Work request: Take every line from the material that has the word "border" in it.

Data for analysis:
○ ○ ○ ○
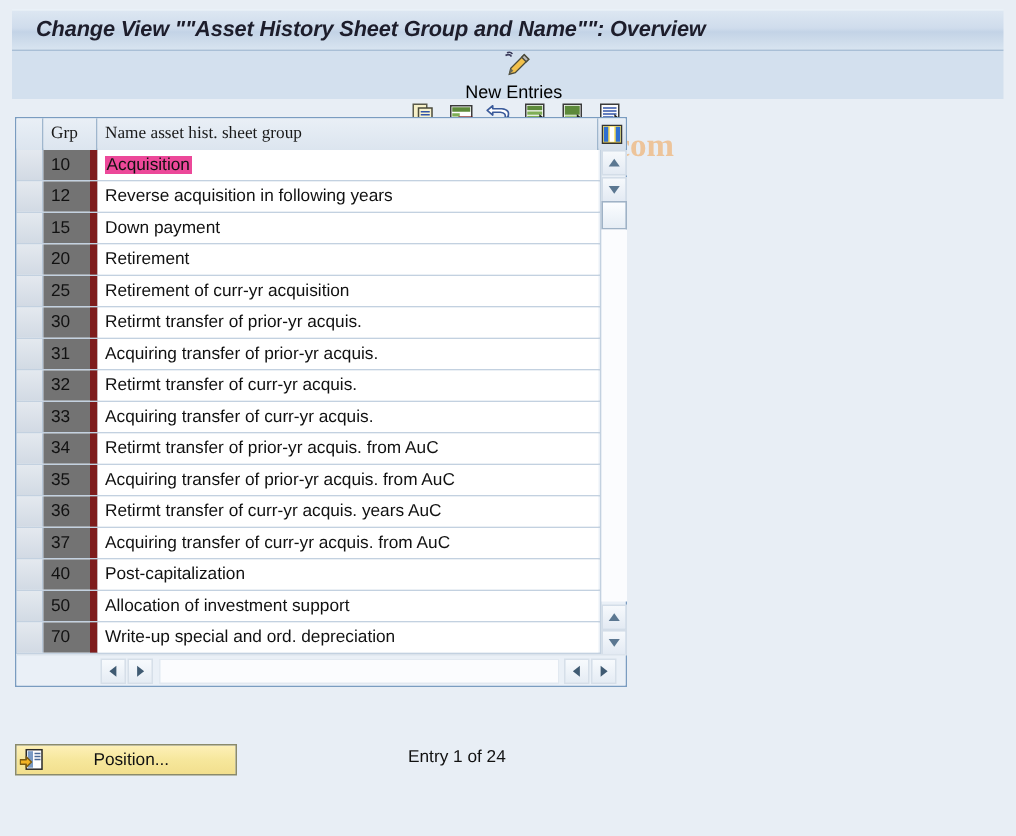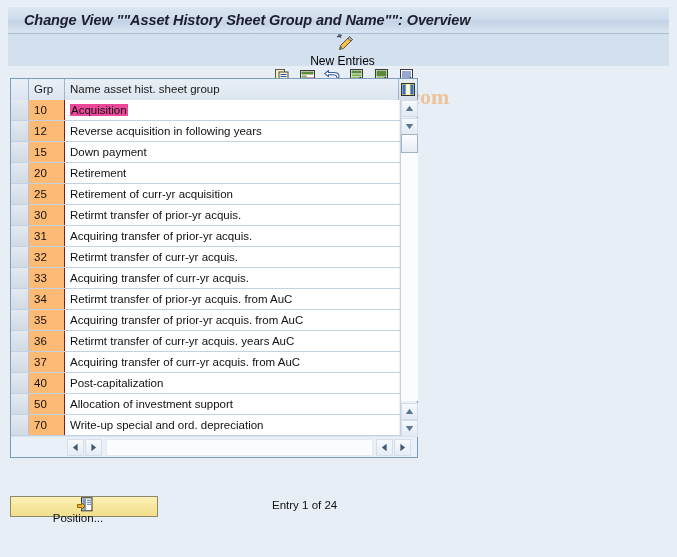--- a/index.html
+++ b/index.html
@@ -113,6 +113,7 @@
     display: flex;
     background: #dfe7f1;
     border-bottom: 1px solid #9fb6cd;
+    font-family: Liberation Serif, serif;
   }
   .hdr-cell {
     box-sizing: border-box;

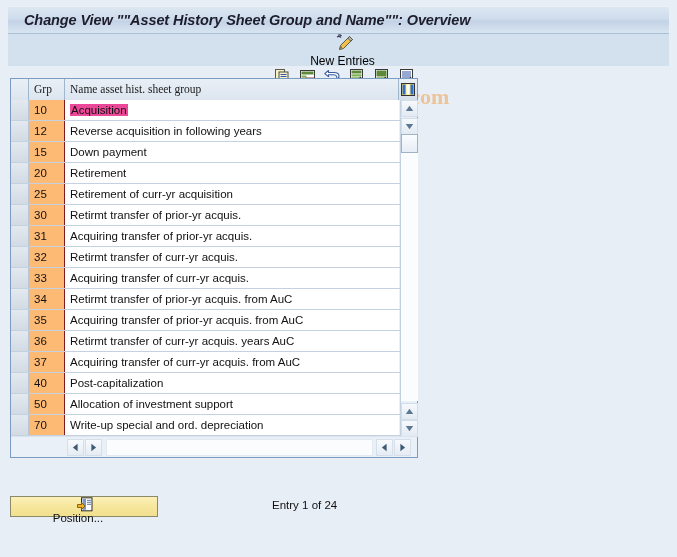--- a/index.html
+++ b/index.html
@@ -164,8 +164,8 @@
   .cell-grp {
     width: 36px;
     box-sizing: border-box;
-    background: #fdba74;
-    border-right: 1px solid #7f1d1d;
+    background: #737373;
+    border-right: 5px solid #7f1d1d;
     font-size: 11.5px;
     line-height: 20px;
     padding-left: 5px;

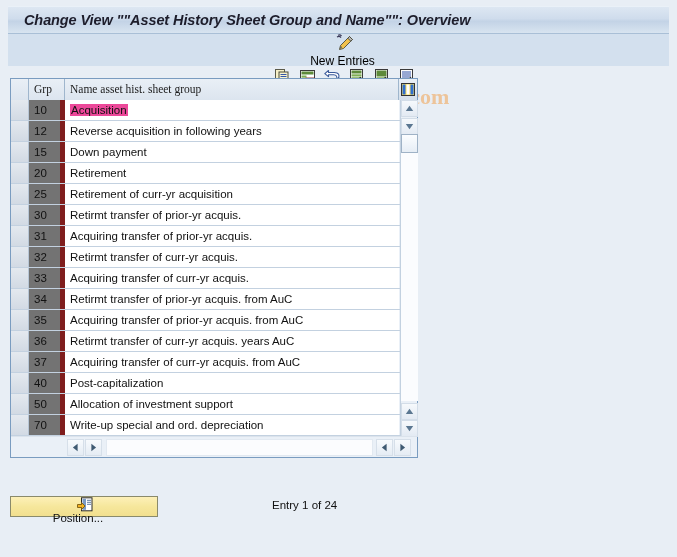--- a/index.html
+++ b/index.html
@@ -280,7 +280,6 @@
     align-items: center;
     font-size: 11.5px;
     color: #111;
-    flex-direction: column;
   }
   #position-button .pb-icon {
     width: 18px;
○ ○ ○ ○
Answer for this exercise:
     border-bottom: 1px solid #9fb6cd;
     box-sizing: border-box;
     box-sizing: border-box;
-    border-right: 1px solid #7f1d1d;
+    border-right: 5px solid #7f1d1d;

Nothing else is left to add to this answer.